In Afghanistan, this means bringing coordinated international pressure on the Taliban to create as inclusive a government as possible and to protect the human rights of the Afghan population, especially woman and girls, victimized groups such as the Hazaras, and supporters of the previous western backed dispensation.
The Afghan economy will be no doubt need assistance if it is not to collapse, as will Afghan refugees, particularly if more fighting swells their number, and the world will want assurances that Afghanistan will work to thwart groups who launch attacks on other countries.
But we must in my opinion also consider what peace means beyond Afghanistan. We must, above all, seek to de-escalate the growing conflict between the US and China. This does not require us to assume that China is a benign actor in the world affairs. It does also not require us to assume that the US is either. Rather, it requires us to reckon with the consequences of endless conflict, to recognize that the benefits we are promised from military solutions rarely materialize and that the costs are often ruinously great.

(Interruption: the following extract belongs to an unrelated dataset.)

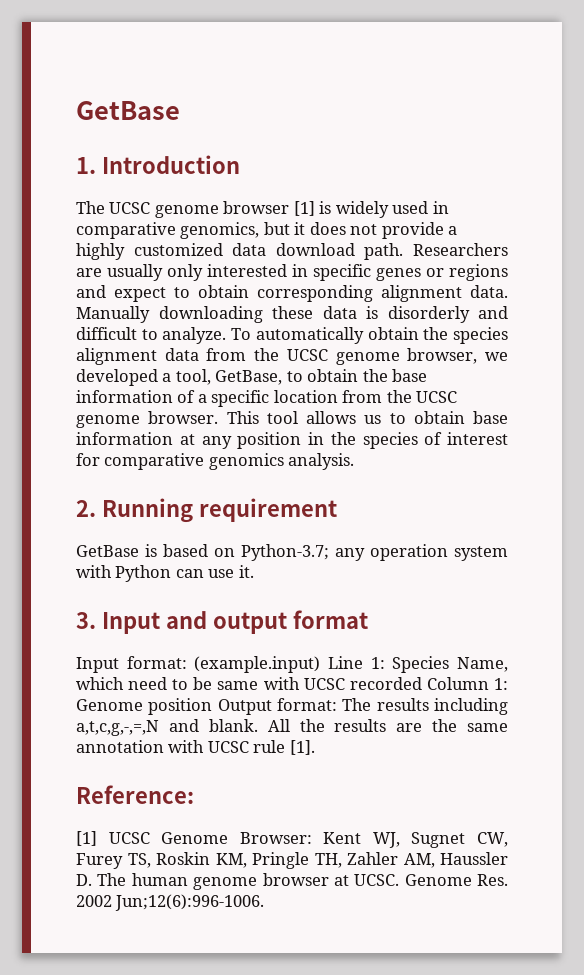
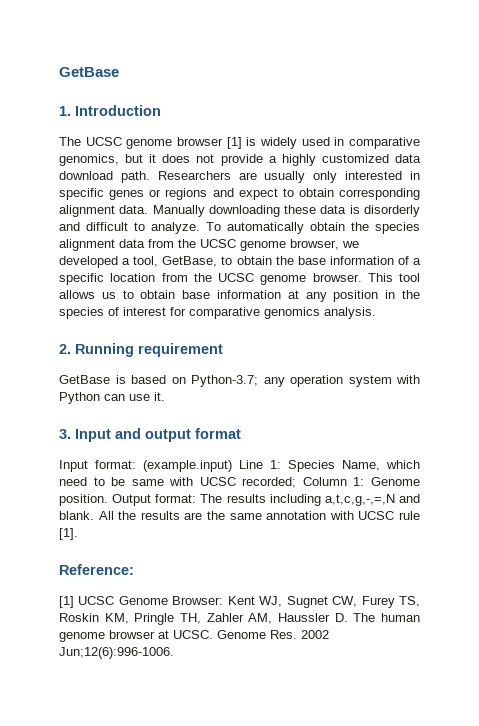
[349,677,422,690] recorded -> [242,477,297,488] recorded;
[148,698,213,715] position -> [59,494,108,506] position.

The distinction between foreign policy and domestic policy is in my opinion not a valid one. We are unlikely to be able both to fight endless wars and near-wars abroad and to reduce poverty and polarization at home in the western world. This applies to wealthy and poor country alike, to Europe and America and China just as much as it does to Pakistan and India. It is in my opinion not simply a matter of resources, though resources are limited for overcoming the vast challenges humanity faces. Rather, it is a matter of focus, of attention, of priority-indeed of culture.
The task at hand is to recognize that there are too many of us now, simply too many human beings living on and affecting our planet, for anything other than a profound increase in our level of co-operation to offer acceptable outcomes for us as a species. After the debacle in Afghanistan, it should be our ambition to regard war itself with more suspicion, and to think more radically about the possibilities for peace.